Тимирязев ни разу не завел речь о Дарвине — это бывало с ним крайне редко, ни разу не вспомнил «Фауста», не показал репродукции своего любимого Тернера, не восторгался пейзажами Поленова и Левитана, не рассуждал о том, что ландшафтная живопись достигла своего развития именно в XIX веке — веке естествознания. Все его внимание было обращено на стопу газет — на столе накопилось их немало. Он восклицал:
— Читаю, понимаете, читаю, впитываю, как губка, дышу глубоко, как двадцатилетний. Все-таки дожили! Россия без царя, без синих мундиров! А потом…
Он широко развел руками, встал из своего кресла с жесткой полукруглой спинкой и заходил по кабинету, хотя ходить было трудно — то мешала этажерка с «Британской энциклопедией», то тумбочки, плотно набитые черновиками рукописей, то шкаф, сплошь состоящий из маленьких ящичков-ячеек.
— А вы, а вы, — Тимирязев остановился возле Штернберга, — ох и скрытен, ох и скрытен!
Климент Аркадьевич прочитал по-английски стивенсоновские строчки из «Верескового меда» о тайне, покачал головой и сказал:
— Я рад, что вы с большевиками. А за то, что скрытничали, придется сейчас расплачиваться: слушайте, что я написал.
Тимирязев взял со стола листки и прочитал:
— «Красное знамя. Притча».
И из-под пенсне глянул на Штернберга…
За окном голо, морось и слякоть; октябрь перевалил на вторую половину, а он, Штернберг, и не заметил, как пролетели, истаяли последние месяцы. Пожалуй, такое ощущение стремительности испытываешь в скором поезде: мелькают верстовые столбы, потом перестаешь их замечать, и мелкие станции проносятся мимо, как облачка в ветреную погоду, и ждешь только ее, настраиваешься на нее — на главную, конечную станцию, цель своего пути.
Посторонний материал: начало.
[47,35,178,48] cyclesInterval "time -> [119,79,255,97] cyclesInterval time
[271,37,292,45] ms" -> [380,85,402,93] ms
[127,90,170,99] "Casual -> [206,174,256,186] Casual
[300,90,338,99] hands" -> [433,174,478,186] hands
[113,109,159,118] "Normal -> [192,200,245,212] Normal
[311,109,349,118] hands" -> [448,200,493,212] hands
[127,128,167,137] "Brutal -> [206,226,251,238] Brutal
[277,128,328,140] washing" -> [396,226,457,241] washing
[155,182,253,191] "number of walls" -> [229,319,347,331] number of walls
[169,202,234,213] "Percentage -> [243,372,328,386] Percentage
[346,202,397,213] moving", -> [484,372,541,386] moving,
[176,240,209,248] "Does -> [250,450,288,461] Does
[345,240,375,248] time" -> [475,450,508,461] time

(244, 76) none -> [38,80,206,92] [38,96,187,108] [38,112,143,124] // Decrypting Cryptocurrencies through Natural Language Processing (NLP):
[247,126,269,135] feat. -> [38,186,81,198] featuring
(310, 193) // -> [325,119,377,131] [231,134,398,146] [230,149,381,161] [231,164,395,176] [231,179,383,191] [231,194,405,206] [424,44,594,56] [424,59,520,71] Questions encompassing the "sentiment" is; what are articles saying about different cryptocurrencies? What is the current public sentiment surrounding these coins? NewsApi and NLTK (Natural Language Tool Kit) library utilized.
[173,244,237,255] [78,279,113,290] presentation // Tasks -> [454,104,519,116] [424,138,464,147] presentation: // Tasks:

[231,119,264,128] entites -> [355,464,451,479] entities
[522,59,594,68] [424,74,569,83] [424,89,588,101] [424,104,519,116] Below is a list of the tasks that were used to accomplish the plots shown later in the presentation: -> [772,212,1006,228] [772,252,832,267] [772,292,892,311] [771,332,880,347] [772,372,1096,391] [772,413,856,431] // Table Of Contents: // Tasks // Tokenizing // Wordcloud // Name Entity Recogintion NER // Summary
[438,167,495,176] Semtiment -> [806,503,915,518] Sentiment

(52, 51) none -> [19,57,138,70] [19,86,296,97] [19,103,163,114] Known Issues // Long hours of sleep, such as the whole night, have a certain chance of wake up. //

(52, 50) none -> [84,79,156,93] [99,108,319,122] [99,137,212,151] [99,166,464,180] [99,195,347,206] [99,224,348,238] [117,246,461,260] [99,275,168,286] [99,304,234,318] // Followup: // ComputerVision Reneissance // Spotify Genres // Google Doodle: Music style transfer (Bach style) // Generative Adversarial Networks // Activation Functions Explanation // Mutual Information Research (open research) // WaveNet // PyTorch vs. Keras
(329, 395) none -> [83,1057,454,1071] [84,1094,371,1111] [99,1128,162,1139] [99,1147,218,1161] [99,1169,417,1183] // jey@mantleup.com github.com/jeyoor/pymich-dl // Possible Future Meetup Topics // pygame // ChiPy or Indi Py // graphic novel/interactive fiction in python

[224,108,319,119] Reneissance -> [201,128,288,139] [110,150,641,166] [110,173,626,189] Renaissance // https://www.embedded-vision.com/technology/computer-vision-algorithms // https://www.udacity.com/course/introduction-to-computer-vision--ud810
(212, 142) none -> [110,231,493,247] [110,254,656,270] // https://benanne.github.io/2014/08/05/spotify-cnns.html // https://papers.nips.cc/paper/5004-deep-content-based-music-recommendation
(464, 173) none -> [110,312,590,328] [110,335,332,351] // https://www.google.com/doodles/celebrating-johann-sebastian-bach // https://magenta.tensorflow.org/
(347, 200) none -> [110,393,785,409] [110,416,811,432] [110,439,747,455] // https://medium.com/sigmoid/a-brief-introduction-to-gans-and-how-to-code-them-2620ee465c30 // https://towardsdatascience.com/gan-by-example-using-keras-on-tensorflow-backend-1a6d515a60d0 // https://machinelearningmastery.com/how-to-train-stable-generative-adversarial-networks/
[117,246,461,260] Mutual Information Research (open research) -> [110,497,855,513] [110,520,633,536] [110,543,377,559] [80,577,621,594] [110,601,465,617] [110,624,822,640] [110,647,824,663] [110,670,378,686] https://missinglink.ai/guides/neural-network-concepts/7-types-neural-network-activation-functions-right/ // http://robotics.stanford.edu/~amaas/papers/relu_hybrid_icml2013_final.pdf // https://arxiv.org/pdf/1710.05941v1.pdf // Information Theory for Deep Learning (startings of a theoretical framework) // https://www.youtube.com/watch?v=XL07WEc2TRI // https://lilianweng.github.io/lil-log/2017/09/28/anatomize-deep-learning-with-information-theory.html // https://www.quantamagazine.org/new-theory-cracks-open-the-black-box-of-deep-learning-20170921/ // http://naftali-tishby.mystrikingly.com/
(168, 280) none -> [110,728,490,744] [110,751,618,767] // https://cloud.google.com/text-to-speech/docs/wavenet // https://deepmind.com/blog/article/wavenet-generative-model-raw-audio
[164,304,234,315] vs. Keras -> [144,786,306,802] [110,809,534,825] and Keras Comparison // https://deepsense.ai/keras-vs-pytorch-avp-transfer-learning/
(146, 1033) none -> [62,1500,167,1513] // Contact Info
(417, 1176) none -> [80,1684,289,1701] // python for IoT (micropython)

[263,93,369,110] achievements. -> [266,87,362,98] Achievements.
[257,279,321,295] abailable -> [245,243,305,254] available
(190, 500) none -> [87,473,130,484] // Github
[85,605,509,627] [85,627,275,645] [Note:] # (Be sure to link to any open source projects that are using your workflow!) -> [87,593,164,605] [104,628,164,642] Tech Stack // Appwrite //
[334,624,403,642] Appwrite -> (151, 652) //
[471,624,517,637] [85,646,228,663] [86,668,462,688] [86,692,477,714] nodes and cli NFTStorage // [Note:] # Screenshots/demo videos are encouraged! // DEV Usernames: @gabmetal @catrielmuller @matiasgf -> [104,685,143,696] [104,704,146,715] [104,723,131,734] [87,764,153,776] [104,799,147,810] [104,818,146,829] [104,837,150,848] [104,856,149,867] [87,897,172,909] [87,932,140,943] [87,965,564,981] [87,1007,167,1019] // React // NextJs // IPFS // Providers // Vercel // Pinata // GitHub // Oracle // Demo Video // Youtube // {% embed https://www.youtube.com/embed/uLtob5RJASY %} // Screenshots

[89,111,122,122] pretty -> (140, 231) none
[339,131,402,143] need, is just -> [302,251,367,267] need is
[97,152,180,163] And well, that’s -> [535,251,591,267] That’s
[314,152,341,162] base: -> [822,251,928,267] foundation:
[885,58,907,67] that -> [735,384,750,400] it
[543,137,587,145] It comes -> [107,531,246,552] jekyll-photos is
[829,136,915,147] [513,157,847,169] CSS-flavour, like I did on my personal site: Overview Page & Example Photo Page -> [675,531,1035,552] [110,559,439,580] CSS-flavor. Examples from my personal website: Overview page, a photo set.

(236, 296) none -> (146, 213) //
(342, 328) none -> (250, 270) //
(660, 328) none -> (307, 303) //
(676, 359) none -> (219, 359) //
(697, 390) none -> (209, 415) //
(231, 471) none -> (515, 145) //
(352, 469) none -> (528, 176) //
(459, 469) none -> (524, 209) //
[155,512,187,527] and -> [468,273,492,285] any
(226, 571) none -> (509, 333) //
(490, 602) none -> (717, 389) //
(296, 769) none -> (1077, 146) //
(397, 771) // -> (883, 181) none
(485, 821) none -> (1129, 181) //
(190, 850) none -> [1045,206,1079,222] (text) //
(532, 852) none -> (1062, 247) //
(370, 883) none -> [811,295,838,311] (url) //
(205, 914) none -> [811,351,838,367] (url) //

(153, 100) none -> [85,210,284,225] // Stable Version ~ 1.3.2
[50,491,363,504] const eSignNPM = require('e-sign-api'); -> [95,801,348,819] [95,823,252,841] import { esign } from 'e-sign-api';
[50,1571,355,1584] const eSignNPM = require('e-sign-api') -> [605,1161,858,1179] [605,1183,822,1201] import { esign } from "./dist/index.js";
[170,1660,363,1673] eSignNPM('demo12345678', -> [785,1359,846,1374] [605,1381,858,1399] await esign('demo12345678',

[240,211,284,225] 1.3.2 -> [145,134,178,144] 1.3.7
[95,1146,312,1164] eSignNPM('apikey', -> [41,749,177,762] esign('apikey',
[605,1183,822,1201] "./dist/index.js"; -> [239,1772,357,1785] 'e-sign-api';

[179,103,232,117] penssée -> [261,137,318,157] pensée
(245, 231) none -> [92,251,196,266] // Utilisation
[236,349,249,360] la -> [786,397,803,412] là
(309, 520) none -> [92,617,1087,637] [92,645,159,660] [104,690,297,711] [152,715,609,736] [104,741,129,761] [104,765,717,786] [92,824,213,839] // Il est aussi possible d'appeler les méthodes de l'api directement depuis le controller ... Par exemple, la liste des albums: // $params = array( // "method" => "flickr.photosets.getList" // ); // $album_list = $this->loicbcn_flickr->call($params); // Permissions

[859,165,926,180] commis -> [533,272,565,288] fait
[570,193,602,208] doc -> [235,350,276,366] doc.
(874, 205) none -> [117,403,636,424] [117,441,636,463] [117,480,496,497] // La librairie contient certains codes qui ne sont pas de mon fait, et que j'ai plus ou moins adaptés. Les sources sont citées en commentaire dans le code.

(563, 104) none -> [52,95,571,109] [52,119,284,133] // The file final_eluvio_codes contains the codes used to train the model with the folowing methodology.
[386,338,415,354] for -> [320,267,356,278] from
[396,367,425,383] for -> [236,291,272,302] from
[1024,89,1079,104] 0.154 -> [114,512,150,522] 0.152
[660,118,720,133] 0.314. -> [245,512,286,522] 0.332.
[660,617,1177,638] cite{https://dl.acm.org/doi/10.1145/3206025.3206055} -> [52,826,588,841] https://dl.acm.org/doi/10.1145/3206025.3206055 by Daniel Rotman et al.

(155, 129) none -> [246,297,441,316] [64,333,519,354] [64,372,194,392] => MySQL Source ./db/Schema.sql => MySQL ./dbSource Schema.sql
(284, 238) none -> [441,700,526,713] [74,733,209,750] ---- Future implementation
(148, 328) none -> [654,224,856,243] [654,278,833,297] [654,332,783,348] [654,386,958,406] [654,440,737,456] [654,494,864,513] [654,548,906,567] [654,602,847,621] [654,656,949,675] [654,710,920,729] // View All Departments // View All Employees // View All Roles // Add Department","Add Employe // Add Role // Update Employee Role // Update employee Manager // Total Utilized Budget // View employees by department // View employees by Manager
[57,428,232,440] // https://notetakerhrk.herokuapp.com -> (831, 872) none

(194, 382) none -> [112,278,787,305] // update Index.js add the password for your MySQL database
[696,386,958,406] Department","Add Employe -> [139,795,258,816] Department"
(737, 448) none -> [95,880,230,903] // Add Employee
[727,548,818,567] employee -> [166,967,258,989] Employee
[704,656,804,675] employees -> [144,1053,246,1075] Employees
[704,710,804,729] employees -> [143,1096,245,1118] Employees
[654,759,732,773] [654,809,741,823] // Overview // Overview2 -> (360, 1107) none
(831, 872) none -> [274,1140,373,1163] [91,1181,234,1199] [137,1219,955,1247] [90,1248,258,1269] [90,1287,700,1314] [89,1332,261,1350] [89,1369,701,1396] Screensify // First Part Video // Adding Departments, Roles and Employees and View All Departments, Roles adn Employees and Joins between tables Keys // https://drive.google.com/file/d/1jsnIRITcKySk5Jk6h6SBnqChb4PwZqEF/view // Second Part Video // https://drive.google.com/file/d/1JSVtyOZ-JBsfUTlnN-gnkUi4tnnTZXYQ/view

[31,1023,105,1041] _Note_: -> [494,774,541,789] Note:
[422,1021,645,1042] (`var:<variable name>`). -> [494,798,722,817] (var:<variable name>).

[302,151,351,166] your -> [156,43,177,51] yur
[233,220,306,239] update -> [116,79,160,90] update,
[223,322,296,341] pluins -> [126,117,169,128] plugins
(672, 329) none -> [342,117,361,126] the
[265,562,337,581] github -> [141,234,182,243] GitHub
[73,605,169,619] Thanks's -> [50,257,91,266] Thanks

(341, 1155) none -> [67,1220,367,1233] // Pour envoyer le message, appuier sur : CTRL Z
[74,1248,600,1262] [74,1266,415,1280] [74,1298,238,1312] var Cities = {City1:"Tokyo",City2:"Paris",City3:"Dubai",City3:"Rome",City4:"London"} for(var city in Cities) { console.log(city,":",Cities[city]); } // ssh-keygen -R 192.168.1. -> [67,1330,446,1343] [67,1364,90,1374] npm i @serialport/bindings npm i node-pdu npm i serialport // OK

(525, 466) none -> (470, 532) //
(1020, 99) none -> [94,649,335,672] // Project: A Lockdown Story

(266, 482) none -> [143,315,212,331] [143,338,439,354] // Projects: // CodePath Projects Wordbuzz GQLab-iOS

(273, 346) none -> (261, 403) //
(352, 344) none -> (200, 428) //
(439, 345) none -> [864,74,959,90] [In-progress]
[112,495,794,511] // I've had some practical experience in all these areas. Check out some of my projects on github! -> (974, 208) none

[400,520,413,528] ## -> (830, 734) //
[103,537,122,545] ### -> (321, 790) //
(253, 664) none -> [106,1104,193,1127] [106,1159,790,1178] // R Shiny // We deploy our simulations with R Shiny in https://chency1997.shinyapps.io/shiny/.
Так сложился нынешний год — оглядываться было некогда, очень уж быстро мчался поезд времени, а все-таки до чего примечательной оказалась весна! Примечательна на сей раз тем, что апрель выдался теплый и безоблачный, деревья до срока взбугрились почками, с Невы тянуло свежестью ранней весны, в самом воздухе словно растворилось предчувствие чего-то хорошего и значительного.